*What to produce*
Reproduce the entries in full. Exclude all images from the copy.

*Records supplied*
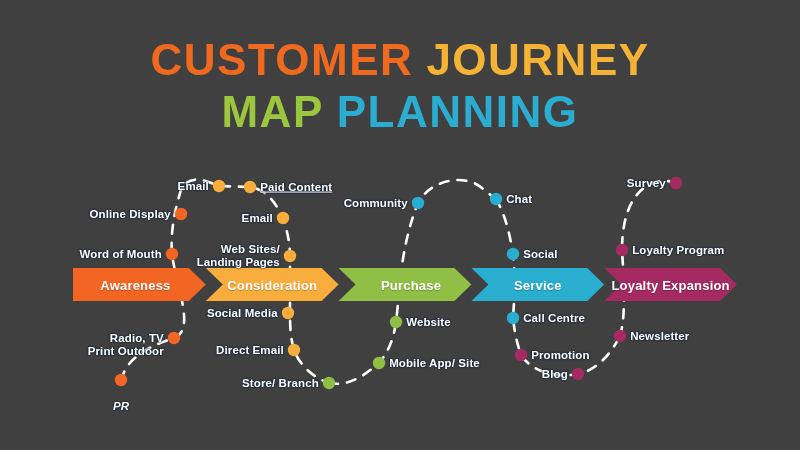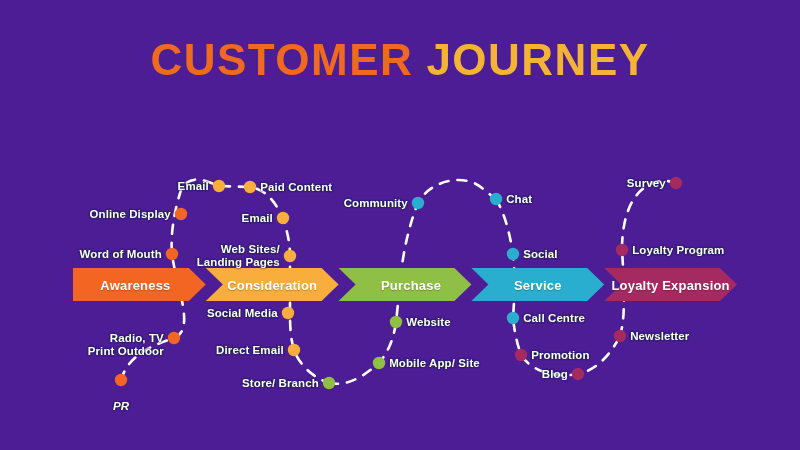"CUSTOMER JOURNEY" #stage { background: #4c1d95 -> #404040 }
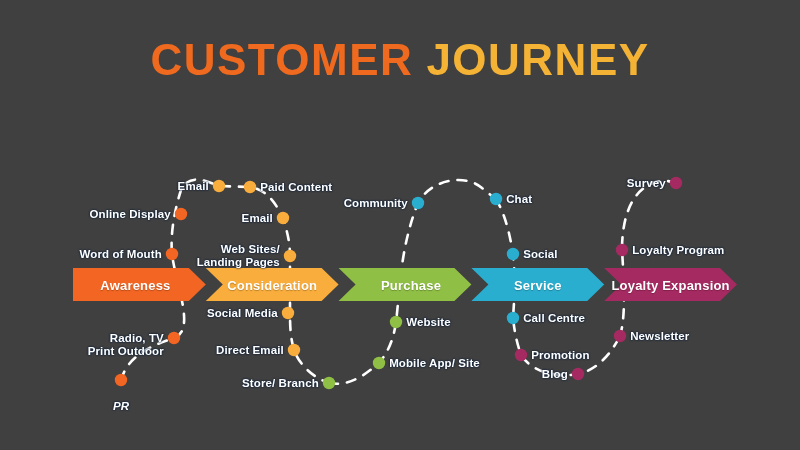"MAP PLANNING" div.title-line { html: none -> <div> <span>MAP</span><span>PLANNING</span> </div> }
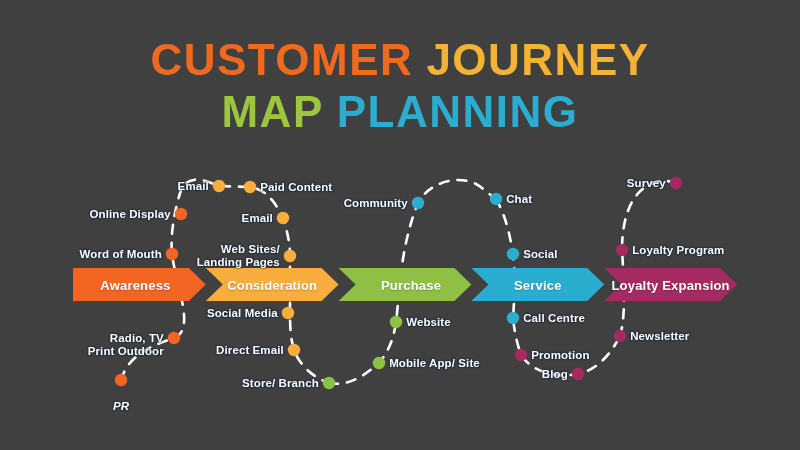"Paid Content" div.node-label { text-decoration: none -> underline }
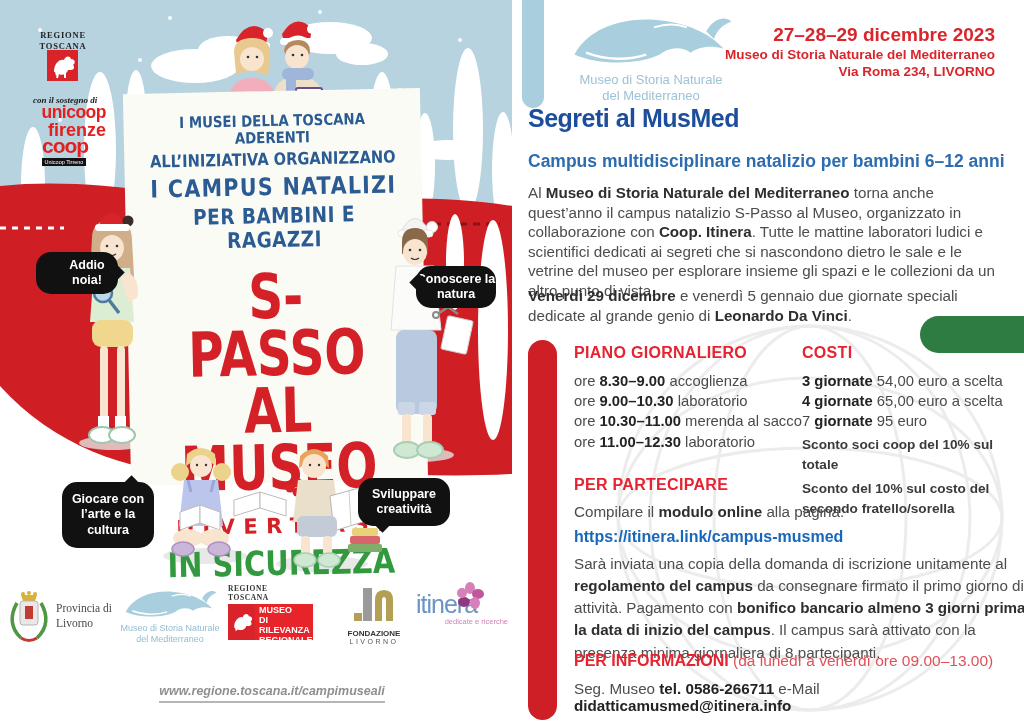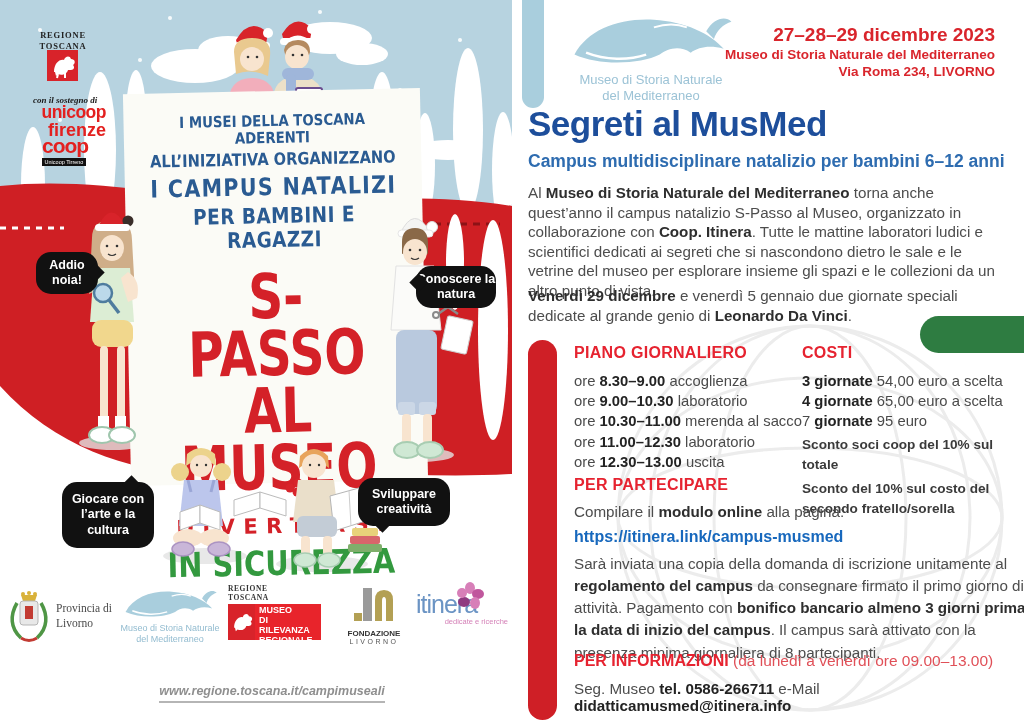"Segreti al MusMed" #rp-title { font-size: 35px -> 25px }
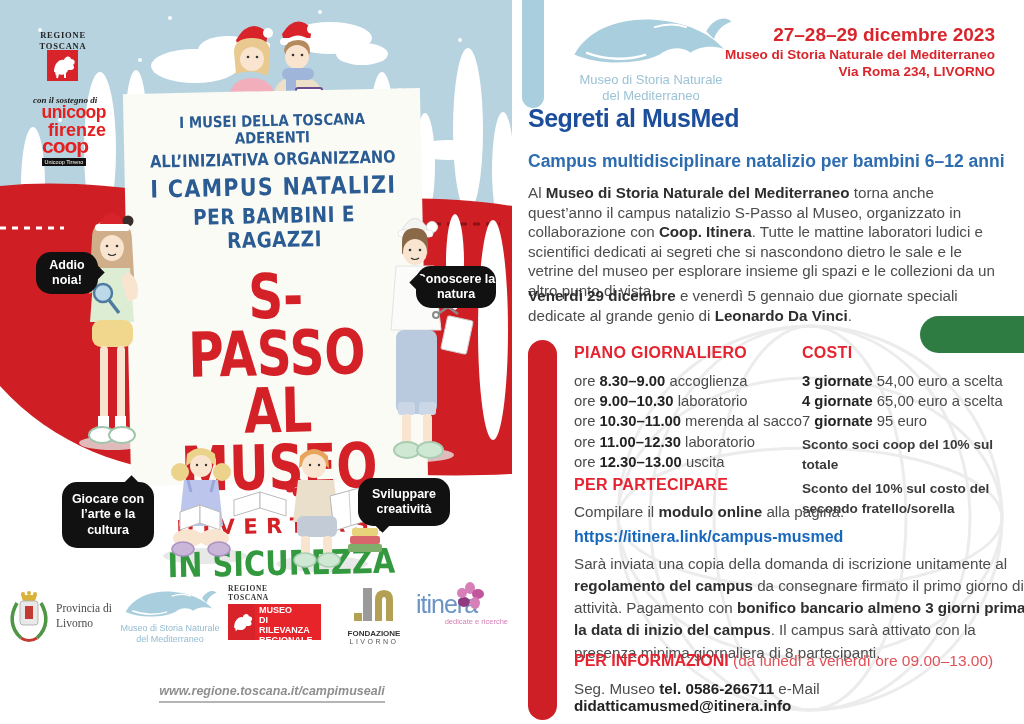"Addio noia!" #bubble-addio { padding-left: none -> 20px }
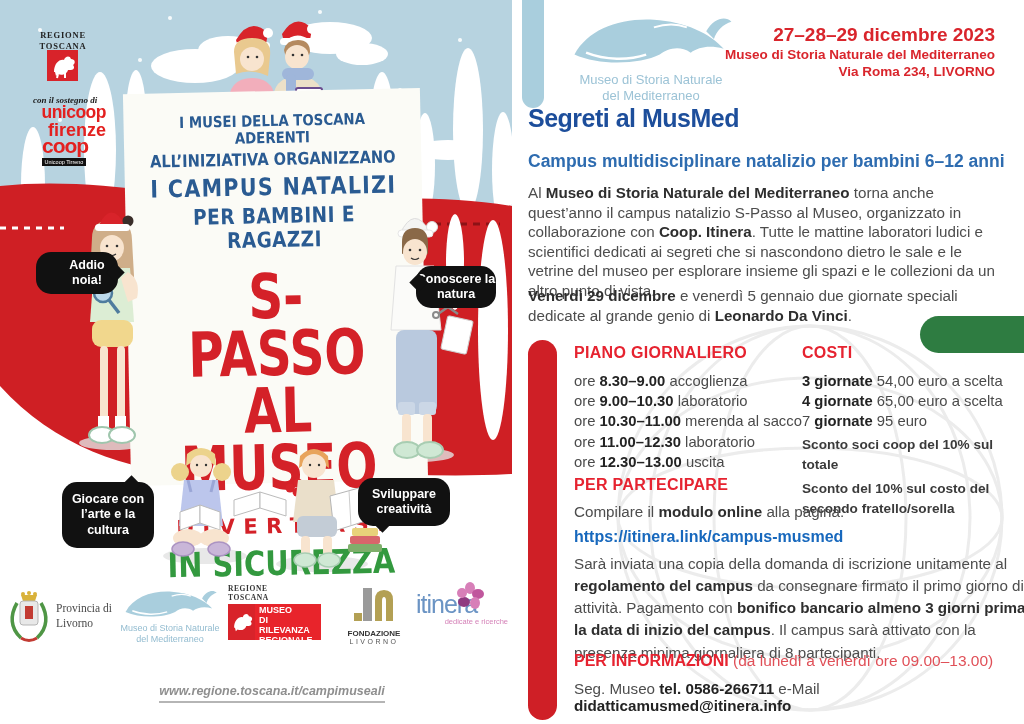"ore 12.30–13.00 uscita" div.sched-line { html: <div><span>ore </span><span>12.30–13.00</span><span> uscita</span></div> -> none }
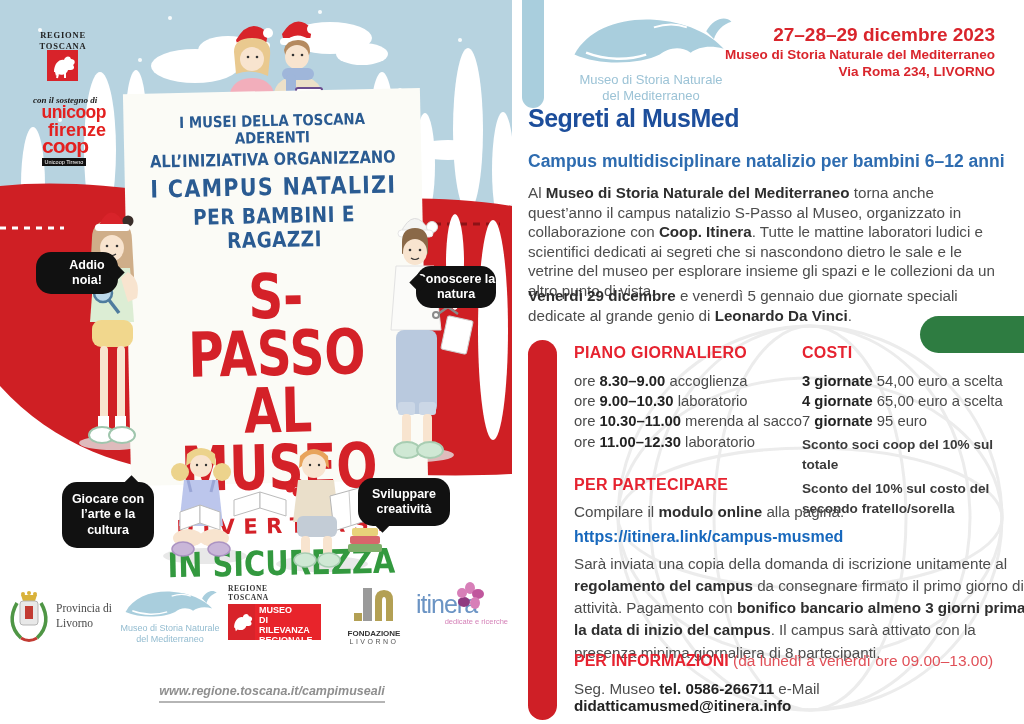"MUSEO" #p-regione .bx { width: 66px -> 58px }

*Written response*
"CUSTOMER JOURNEY" #stage { background: #4c1d95 -> #404040 }
"MAP PLANNING" div.title-line { html: none -> <div> <span>MAP</span><span>PLANNING</span> </div> }
"Paid Content" div.node-label { text-decoration: none -> underline }
"Segreti al MusMed" #rp-title { font-size: 35px -> 25px }
"Addio noia!" #bubble-addio { padding-left: none -> 20px }
"ore 12.30–13.00 uscita" div.sched-line { html: <div><span>ore </span><span>12.30–13.00</span><span> uscita</span></div> -> none }
"MUSEO" #p-regione .bx { width: 66px -> 58px }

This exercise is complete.